Every line from the one containing "Hafið samband við" down to the last line of the listing below should be restated exactly, and nothing else.
__________________________________________________
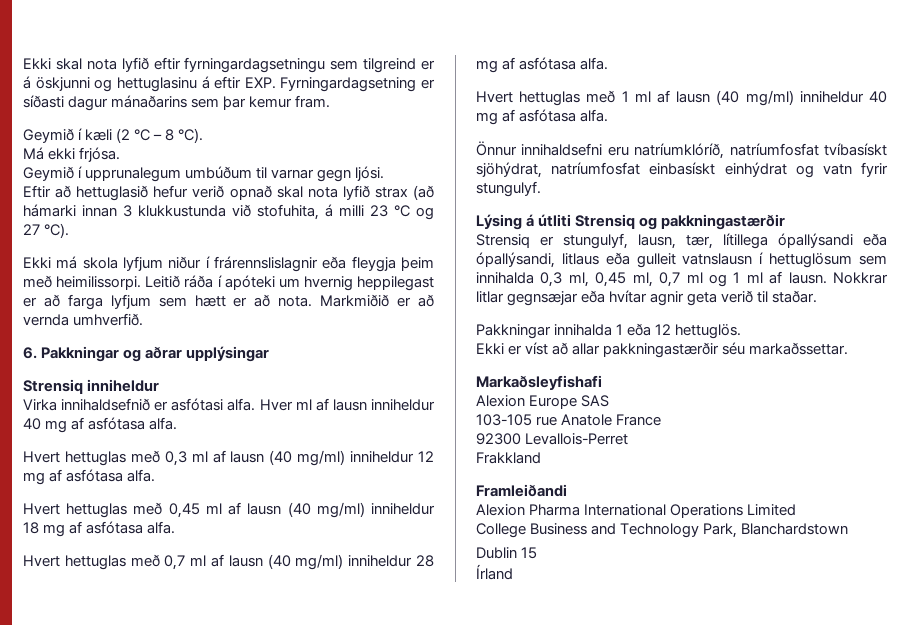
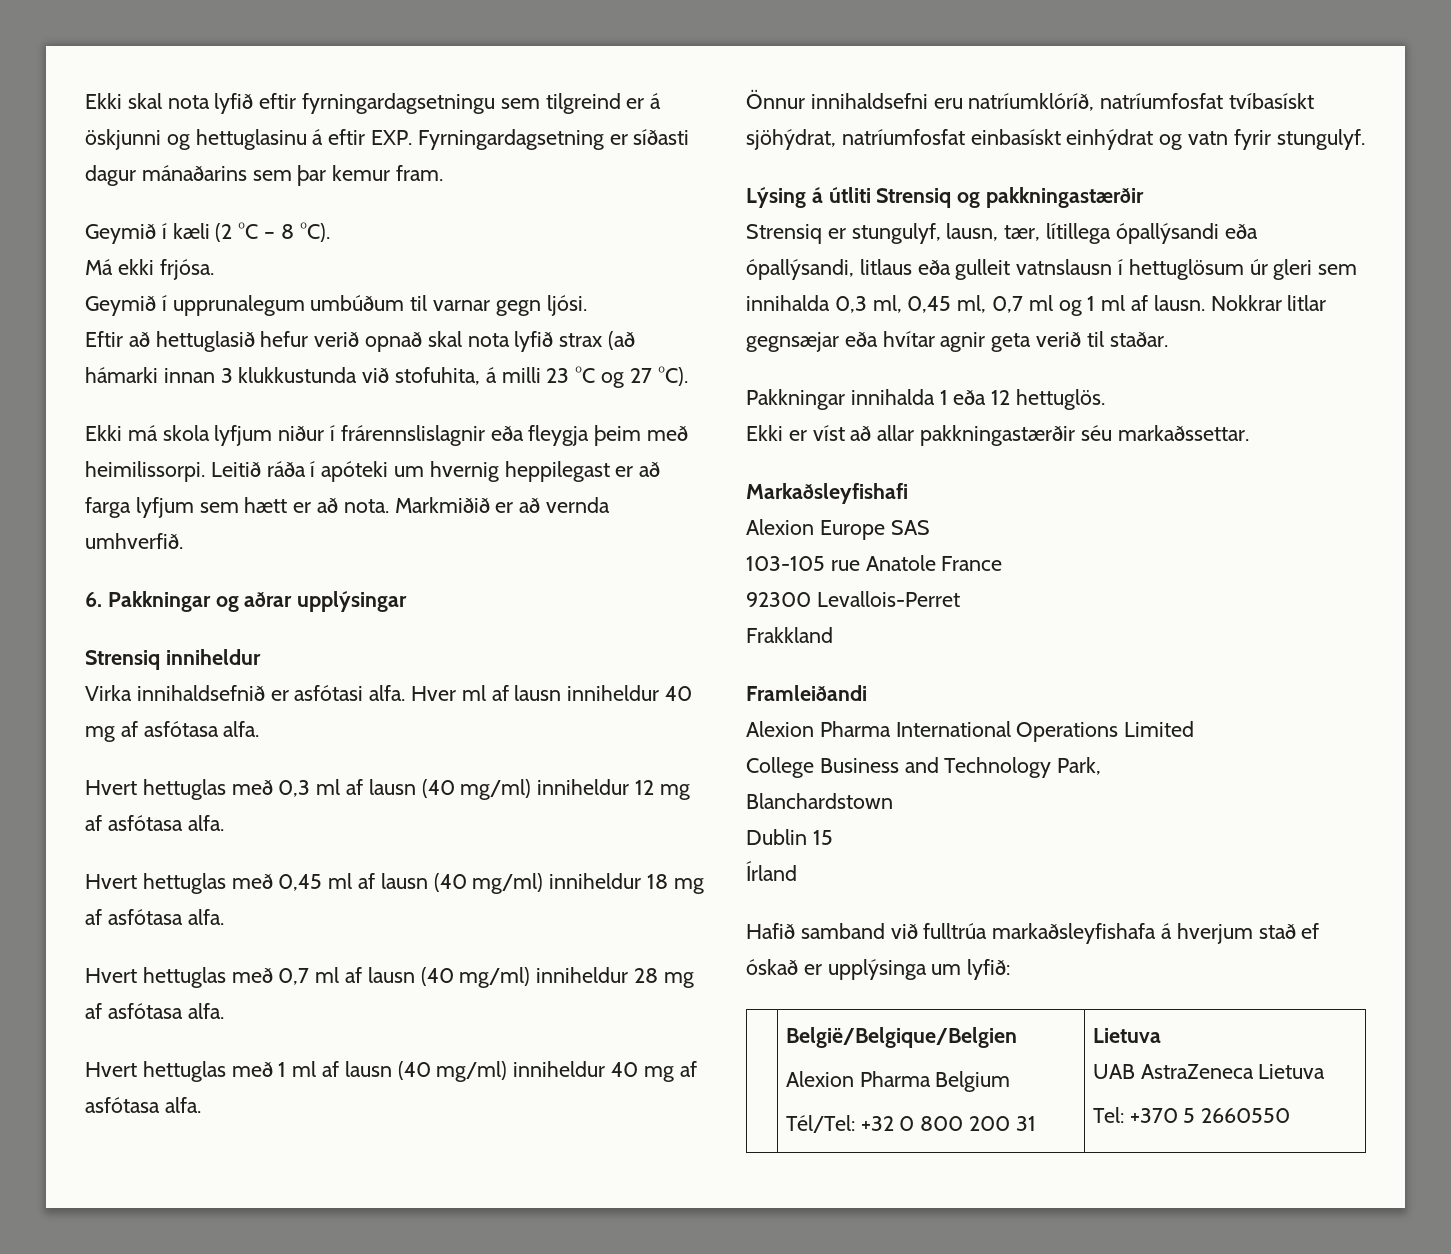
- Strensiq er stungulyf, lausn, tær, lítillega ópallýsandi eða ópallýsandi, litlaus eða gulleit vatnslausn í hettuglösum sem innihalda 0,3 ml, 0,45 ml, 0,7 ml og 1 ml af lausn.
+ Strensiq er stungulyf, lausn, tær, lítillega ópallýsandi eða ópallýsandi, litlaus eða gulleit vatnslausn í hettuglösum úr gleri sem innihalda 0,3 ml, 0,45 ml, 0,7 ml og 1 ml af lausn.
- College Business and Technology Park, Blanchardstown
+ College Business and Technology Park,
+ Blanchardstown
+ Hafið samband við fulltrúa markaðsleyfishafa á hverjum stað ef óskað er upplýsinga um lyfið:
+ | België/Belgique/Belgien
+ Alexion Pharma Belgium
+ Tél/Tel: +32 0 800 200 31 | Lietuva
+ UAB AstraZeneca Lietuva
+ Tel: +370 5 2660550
__________________________________________________
• WRITTEN ANSWER:
+ Hafið samband við fulltrúa markaðsleyfishafa á hverjum stað ef óskað er upplýsinga um lyfið:
+ | België/Belgique/Belgien
+ Alexion Pharma Belgium
+ Tél/Tel: +32 0 800 200 31 | Lietuva
+ UAB AstraZeneca Lietuva
+ Tel: +370 5 2660550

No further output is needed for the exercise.